Thank you for showing me how much it means to have poured my life onto a blank page, raw and vulnerable, and being sent responses, for taking your own time to read my nonsense.
Thank you for showing me how much it means to me, to write, which I always have done, but to have an audience is the most blessed part of my life right now.
Oh my God. I totally got off track.
What was I writing about?
That is not going to be happening today, my plan, which I usually never have one.
Oh, so the point was that I went to a wedding of an old dear friend, met with my closest soul brothers and sisters from college, had the time of my life, and almost died there, stranded.
Almost being the key there, but even my family admits, it was definitely an option.
So, to truly capture the best material ever, a fact that life is stranger than fiction, I will have three blogs, I have decided. One on WHY I WENT to New Jersey, by plane, train, and automobile, completely alone, for the first time ever. The second blog will be about HOW i GOT to New Jersey and HOME, a blog that depending who you are or how well you know me, may be funny or strange.
Most my family members were mostly anxious, knowing what was possible, praying, with a sense of dread.
The third blog will be WHAT HAPPENED while I was in New Jersey, a dedication to my most beautiful friends I have loved since I stepped foot in Charleston, who have known me personally at a level no one else can.

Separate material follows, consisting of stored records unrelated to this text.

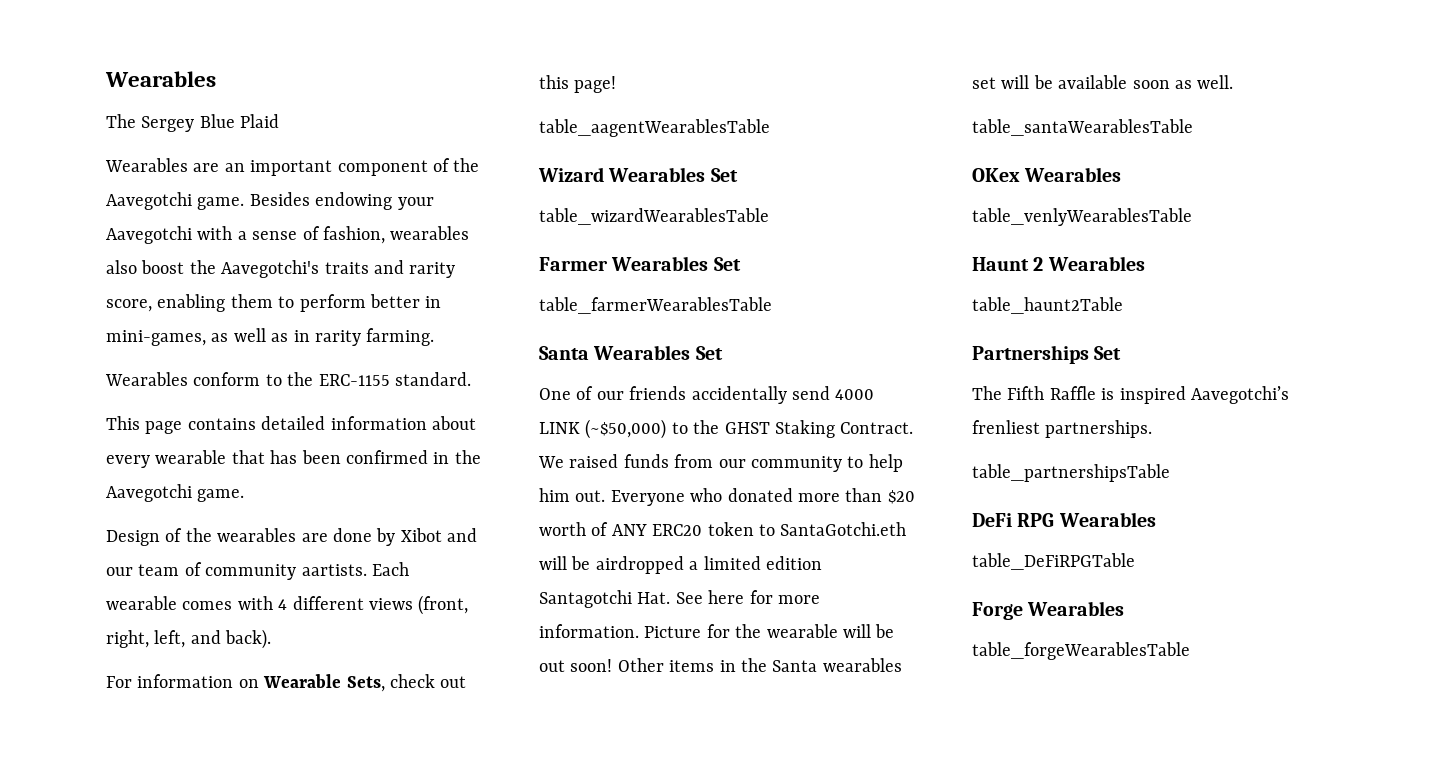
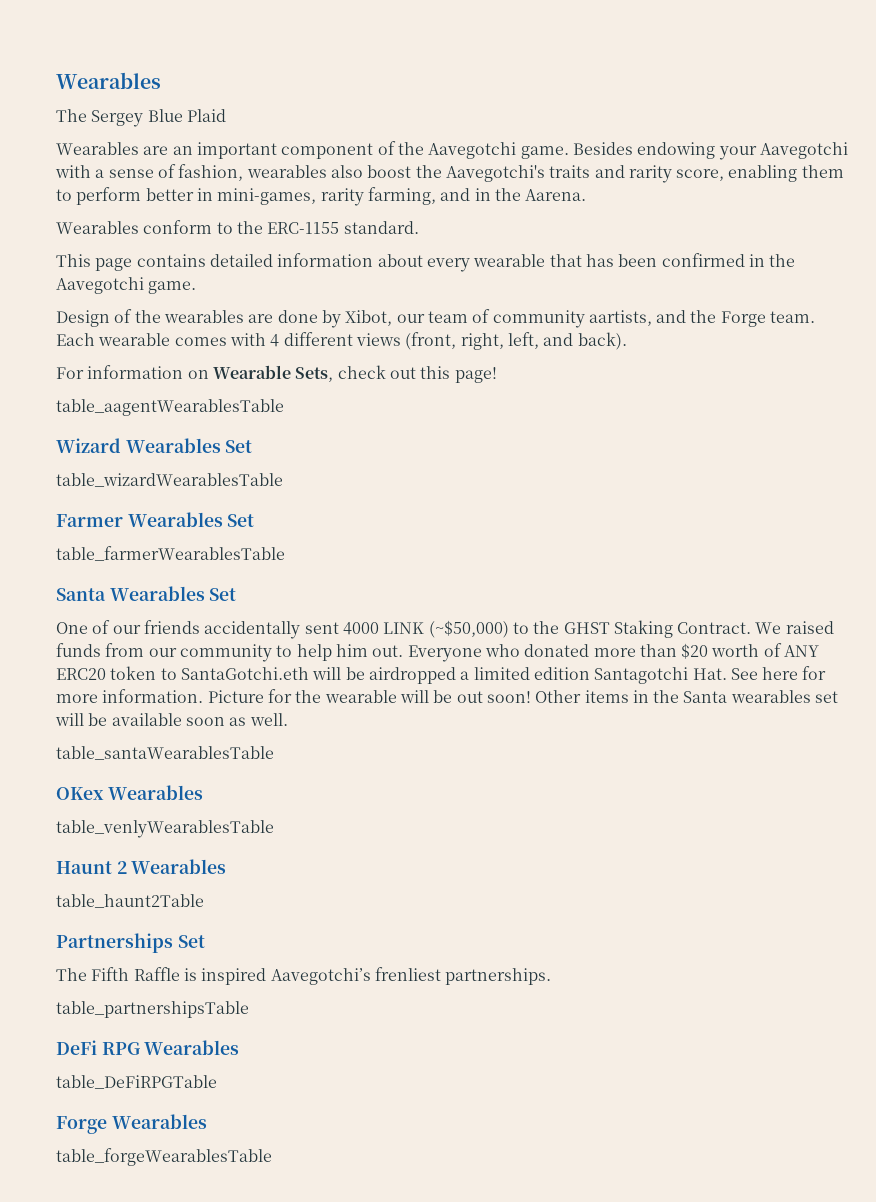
- Besides endowing your Aavegotchi with a sense of fashion, wearables also boost the Aavegotchi's traits and rarity score, enabling them to perform better in mini-games, as well as in rarity farming.
+ Besides endowing your Aavegotchi with a sense of fashion, wearables also boost the Aavegotchi's traits and rarity score, enabling them to perform better in mini-games, rarity farming, and in the Aarena.
- Design of the wearables are done by Xibot and our team of community aartists.
+ Design of the wearables are done by Xibot, our team of community aartists, and the Forge team.
- One of our friends accidentally send 4000 LINK (~$50,000) to the GHST Staking Contract.
+ One of our friends accidentally sent 4000 LINK (~$50,000) to the GHST Staking Contract.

And until then, it was nice chatting with you, I mean myself, because I totally sat down to write about a guy named George, a blog I was certain was going to be the best ever.
If you are reading George, you shouldn’t be. It is about your wedding, and I hope your wife has not killed you yet, and no, I refuse to give you a black pornstar blog name.
You are George, and I guess even I will have to wait to find out why.

One thought on “Speaking of Mini Series Blogs

  1. You rock, simple as that. Love your stories, can’t wait to read the book.